Krista Tippett graduated from Brown University in 1983. After earning her degree, she traveled on a Fulbright scholarship to study at the University of Bonn in West Germany, where she wrote for The New York Times in divided Berlin as a freelance foreign correspondent.

Krista went on to earn a Masters of Divinity from Yale University in 1994. It is said that, while conducting a global oral-history project for the Collegeville Institute for Ecumenical and Cultural Research at St. John’s Abbey of Collegeville, Minnesota, she began laying out the idea of what would go on to become her radio show, On Being.

Tippett would also go on to found “The Civil Conversations Project,” which she has described as “an emergent approach to healing our fractured civic spaces”. In 2008, her efforts in Speaking of Faith-The Ecstatic Faith of Rumi would win her a Peabody Award and then, in 2014, she would go on to win a National Humanities Medal at the White House for “thoughtfully delving into the mysteries of human existence.”

Interwoven throughout each of these endeavors and indeed her faith itself has been poetry. I had the immense pleasure of sitting down with Krista this past summer to discuss the place poetry holds in her personal philosophy and where the roots of it run in her soul.

 

Leslie: In many of your interviews, you like to start by giving the spiritual background of someone’s life. And while the focus of our interview today is your use of poetry throughout the discourse of your work, I think we can both agree that spirituality and poetry are inherently alike. So, I’m going to start where you usually do, and ask you to just give a very brief spiritual background of your life.

 

Krista: Well, one thing I like about that question is that the answer changes over one’s life. Over time, one thing that’s happened is I’ve learned I have a very expansive understanding of the spiritual background in someone’s life, which may be about religious formation or lack of religious formation. I think about spiritual life as interior life, and questions of meaning that live in us and that we follow.

I was actually just back in town—in my very small town in Oklahoma. . . there was a lot of religion in my background, that was hugely formative. Also, in this context of poetry, I think I was spiritually starved growing up of ideas and beautiful language, and something like poetry and literature.
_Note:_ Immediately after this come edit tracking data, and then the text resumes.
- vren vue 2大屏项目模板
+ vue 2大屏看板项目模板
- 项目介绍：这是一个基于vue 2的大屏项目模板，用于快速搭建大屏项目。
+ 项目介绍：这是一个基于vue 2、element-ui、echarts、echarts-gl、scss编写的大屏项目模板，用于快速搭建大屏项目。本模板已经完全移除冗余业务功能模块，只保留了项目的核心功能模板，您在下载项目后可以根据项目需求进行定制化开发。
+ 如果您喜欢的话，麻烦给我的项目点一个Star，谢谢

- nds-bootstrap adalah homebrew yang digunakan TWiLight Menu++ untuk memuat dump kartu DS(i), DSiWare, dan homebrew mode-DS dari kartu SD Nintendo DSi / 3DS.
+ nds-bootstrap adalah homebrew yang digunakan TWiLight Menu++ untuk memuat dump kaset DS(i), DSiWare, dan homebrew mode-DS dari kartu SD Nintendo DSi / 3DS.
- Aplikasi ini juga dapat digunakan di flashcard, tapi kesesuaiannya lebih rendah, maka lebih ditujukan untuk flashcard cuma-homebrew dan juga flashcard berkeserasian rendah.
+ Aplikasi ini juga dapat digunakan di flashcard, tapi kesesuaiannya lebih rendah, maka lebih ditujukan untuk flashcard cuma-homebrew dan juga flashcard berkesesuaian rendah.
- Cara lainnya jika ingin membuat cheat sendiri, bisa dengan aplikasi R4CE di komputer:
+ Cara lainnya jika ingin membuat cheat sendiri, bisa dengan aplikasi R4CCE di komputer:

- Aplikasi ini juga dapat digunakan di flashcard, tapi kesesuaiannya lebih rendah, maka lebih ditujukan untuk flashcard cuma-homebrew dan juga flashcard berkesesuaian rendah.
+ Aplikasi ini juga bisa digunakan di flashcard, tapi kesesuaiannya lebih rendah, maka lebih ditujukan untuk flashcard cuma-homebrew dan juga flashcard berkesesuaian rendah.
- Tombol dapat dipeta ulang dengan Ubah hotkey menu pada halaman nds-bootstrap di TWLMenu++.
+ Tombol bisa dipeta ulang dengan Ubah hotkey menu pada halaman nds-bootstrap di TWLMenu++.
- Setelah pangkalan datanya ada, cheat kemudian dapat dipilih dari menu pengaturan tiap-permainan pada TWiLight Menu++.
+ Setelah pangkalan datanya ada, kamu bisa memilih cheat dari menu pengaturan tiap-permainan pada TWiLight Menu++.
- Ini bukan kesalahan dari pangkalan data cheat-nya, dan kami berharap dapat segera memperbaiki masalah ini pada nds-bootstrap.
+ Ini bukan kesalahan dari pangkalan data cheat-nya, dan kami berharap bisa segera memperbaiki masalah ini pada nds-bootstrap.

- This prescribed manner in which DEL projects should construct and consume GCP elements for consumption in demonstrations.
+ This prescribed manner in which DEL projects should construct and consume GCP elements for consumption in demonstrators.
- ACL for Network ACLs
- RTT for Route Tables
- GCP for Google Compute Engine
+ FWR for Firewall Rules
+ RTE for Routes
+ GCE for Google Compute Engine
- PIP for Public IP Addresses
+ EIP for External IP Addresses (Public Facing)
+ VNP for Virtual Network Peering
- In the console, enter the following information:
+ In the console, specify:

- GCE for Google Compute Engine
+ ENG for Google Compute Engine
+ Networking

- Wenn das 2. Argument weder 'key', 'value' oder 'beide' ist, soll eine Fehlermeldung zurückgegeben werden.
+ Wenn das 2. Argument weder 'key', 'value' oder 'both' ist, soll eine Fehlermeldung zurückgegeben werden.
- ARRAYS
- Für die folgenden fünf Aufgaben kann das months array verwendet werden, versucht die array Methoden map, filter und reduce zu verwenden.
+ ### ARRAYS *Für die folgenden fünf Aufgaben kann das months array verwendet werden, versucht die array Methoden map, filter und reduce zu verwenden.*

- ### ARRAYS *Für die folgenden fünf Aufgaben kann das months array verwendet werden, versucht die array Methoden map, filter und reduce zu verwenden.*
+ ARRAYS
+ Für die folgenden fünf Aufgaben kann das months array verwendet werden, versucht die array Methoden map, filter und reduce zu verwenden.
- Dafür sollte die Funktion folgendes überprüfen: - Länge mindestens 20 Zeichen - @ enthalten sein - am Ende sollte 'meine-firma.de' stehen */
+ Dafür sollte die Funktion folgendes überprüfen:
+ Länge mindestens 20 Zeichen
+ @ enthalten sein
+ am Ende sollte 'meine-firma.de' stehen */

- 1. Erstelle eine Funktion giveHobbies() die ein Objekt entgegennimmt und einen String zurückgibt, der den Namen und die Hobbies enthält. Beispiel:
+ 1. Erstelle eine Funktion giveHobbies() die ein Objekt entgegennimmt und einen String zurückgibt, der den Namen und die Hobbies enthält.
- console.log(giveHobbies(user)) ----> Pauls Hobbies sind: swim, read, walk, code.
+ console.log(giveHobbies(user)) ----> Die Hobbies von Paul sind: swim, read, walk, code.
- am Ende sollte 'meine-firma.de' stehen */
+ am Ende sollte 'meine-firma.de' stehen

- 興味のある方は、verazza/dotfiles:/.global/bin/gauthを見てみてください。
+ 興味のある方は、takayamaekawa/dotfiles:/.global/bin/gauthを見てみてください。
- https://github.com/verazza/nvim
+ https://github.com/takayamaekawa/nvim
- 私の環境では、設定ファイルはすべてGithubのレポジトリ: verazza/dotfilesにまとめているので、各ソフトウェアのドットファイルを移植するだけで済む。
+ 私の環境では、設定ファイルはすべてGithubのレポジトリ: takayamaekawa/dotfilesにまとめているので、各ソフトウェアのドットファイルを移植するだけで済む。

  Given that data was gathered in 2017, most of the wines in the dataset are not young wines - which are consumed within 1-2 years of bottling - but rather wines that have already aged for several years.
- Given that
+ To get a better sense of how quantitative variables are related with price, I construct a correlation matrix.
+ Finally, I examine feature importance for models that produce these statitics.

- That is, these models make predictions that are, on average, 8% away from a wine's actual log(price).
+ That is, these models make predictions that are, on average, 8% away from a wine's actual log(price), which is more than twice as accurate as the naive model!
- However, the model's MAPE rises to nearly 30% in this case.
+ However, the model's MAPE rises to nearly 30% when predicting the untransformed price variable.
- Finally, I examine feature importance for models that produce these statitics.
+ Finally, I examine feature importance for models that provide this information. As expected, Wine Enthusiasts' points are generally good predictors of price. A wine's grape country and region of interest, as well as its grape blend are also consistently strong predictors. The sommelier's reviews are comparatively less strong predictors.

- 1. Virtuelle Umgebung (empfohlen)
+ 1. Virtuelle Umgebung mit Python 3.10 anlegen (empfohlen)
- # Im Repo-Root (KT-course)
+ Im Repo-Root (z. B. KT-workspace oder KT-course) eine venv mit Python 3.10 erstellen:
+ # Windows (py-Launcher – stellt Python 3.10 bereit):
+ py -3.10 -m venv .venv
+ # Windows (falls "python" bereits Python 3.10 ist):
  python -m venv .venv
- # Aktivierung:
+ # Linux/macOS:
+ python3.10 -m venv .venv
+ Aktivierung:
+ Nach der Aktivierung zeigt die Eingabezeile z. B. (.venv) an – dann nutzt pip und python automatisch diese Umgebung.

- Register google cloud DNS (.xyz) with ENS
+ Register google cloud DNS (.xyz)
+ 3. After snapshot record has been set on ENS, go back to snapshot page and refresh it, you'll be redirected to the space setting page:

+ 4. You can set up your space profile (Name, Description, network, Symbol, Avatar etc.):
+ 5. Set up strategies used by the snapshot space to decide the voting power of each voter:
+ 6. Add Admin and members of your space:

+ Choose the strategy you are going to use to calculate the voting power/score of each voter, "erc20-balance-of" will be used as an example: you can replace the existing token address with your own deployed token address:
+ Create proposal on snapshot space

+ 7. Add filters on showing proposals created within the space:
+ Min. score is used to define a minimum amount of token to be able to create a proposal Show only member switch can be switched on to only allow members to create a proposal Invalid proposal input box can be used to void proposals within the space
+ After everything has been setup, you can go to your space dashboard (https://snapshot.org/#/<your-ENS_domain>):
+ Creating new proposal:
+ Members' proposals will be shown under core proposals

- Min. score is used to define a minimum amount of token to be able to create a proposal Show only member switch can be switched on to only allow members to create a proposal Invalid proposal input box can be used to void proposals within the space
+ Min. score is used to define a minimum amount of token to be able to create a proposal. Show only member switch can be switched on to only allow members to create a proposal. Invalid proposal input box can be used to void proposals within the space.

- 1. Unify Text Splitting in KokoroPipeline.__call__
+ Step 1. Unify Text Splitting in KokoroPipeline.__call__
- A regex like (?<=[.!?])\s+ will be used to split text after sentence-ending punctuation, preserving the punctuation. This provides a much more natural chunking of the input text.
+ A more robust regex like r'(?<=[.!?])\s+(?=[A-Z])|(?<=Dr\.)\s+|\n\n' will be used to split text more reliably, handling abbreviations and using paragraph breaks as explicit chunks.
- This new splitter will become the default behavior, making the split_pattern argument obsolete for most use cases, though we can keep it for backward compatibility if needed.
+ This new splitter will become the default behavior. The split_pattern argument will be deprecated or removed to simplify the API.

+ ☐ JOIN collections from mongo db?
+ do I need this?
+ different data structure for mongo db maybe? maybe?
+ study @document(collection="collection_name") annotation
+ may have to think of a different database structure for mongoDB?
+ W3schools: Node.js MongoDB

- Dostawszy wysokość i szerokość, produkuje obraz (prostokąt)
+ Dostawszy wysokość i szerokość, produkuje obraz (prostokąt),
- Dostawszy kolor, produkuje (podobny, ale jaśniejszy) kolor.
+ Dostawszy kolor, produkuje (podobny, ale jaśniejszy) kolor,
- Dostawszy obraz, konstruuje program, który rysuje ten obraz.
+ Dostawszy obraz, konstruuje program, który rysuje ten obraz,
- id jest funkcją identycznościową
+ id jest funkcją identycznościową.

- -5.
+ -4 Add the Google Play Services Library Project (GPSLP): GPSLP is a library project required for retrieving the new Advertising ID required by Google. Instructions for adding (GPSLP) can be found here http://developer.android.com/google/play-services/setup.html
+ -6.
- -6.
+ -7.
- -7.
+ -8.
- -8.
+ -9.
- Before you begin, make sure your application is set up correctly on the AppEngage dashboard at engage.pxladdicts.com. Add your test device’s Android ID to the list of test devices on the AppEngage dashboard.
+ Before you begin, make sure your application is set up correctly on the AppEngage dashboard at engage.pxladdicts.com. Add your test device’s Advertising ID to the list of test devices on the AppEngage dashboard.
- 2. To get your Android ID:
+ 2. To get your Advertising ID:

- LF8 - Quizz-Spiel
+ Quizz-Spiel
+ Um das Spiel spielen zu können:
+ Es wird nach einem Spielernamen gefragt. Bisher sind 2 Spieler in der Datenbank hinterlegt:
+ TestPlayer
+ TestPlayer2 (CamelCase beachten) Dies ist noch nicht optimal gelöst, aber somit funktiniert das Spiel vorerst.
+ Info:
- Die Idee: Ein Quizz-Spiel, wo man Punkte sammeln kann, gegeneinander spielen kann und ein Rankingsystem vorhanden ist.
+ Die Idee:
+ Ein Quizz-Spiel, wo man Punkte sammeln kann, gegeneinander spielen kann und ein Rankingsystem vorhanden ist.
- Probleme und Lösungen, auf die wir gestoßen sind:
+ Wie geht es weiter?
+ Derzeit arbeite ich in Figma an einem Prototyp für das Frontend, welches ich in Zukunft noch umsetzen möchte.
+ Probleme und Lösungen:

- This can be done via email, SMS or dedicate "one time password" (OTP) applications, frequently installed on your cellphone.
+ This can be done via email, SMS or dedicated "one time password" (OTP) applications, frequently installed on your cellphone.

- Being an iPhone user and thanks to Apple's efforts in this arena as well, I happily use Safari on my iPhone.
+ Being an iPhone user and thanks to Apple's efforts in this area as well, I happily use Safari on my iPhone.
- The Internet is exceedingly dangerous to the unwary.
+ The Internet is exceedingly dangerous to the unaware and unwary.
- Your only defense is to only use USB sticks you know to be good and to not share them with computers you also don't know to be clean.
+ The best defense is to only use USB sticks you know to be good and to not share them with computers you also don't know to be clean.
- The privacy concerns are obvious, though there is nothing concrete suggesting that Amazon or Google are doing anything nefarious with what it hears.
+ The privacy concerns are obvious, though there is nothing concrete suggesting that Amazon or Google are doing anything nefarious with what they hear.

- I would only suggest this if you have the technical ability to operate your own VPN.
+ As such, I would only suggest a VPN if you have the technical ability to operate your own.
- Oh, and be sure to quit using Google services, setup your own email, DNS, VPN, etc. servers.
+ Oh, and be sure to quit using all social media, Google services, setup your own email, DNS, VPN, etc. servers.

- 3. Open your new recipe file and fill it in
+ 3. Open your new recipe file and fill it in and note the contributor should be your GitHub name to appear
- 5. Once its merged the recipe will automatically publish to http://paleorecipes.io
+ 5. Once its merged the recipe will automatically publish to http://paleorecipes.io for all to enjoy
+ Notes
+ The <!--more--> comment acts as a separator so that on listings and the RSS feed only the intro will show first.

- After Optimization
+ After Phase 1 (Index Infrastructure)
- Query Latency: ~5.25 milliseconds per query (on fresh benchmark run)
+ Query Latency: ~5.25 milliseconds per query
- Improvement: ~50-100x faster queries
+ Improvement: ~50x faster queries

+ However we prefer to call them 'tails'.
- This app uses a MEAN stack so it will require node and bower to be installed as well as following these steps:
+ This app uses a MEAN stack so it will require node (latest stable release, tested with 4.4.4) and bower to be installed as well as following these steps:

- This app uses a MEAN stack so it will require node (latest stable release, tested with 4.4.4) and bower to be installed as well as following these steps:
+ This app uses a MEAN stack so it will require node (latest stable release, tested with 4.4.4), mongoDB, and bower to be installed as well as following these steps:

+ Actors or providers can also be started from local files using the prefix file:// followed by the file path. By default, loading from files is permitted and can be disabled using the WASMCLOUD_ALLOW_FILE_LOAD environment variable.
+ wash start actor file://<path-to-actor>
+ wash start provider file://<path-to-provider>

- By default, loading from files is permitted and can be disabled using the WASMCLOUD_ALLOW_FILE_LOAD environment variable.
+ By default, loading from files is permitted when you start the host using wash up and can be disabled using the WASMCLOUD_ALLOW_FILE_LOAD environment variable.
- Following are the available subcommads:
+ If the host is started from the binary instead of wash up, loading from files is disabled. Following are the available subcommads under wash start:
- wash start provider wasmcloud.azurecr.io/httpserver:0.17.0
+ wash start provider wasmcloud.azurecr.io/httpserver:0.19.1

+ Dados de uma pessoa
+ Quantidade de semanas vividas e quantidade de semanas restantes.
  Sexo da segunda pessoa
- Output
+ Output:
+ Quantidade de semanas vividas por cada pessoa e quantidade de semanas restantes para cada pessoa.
So sometimes when people imagine that I have this great education, and this great grounding . . . I’m the opposite story. I’m the person who was never exposed to this stuff until I was really old, and then I kind of discovered it and couldn’t believe how long it had taken.

 

 

Leslie: What was your first experience with poetry?

Krista: Yeah, that’s a good question. Again, I was not raised in a kind of literary atmosphere at all, or a home which had many books in it, or certainly not a home where people read poetry aloud.

I kind of think, it was growing up in the 60s and the 70s . . . For some reason, I remember E. E. Cummings. So maybe I saw some poetry that was playful. But I honestly don’t think I read much poetry until I got to college. And I suppose the first poet who I felt like was a soul friend was Rilke . . . I discovered Rilke when I was living in Germany.

Leslie: It’s funny, you should say that. Rilke was the first poet I bonded with. I read, like so many people, Letters to a Young Poet and that was it. I was hooked on poetry.

Krista: Yeah.

Leslie: I mean, like so many other poets, that’s kind of a very coming of age story for so many writers I think.

Krista: It really is.

Leslie: You gravitate towards poetry, the work of Mary Oliver and Wendell Berry and Marie Howe and Rumi and as you said, Rilke to name only a few, are interwoven throughout all of your books, and On Being.

Several figures you interview bring poetry into their responses, recognizing this, at one point you even assembled all such poems into episodes of On Being, the Poetry Project. What inner questions do you feel you’re seeking the answers to when you sift through poetry?

 

Krista: Well, one thing I would say just is that I have gravitated more and more towards poetry, and that the show has gravitated more and more towards poetry. So, I think you would find this in the early years, but it’s a very defining, recurring place now in my work, and in what I’m looking for in the world, and in what I’m listening for. I think, I wouldn’t say that it’s so much about a particular set of questions as it’s about poetry’s capacity to raise questions, and make observations using words and using forms of language that give those questions and those observations a different kind of heft, and make them ponderable. I don’t know if that’s a word . . . [laughs]

Leslie: Well we can make it a word. [Laughs]

Krista: Yeah. And I think that I’ve turned more towards poetry, as many people have, because the forms of speech that are more common are just so broken, and so bad for us. So, poetry, I wouldn’t just say that poetry is an antidote to that, I would just say that we are rediscovering our need for language that gives us truth in a different way.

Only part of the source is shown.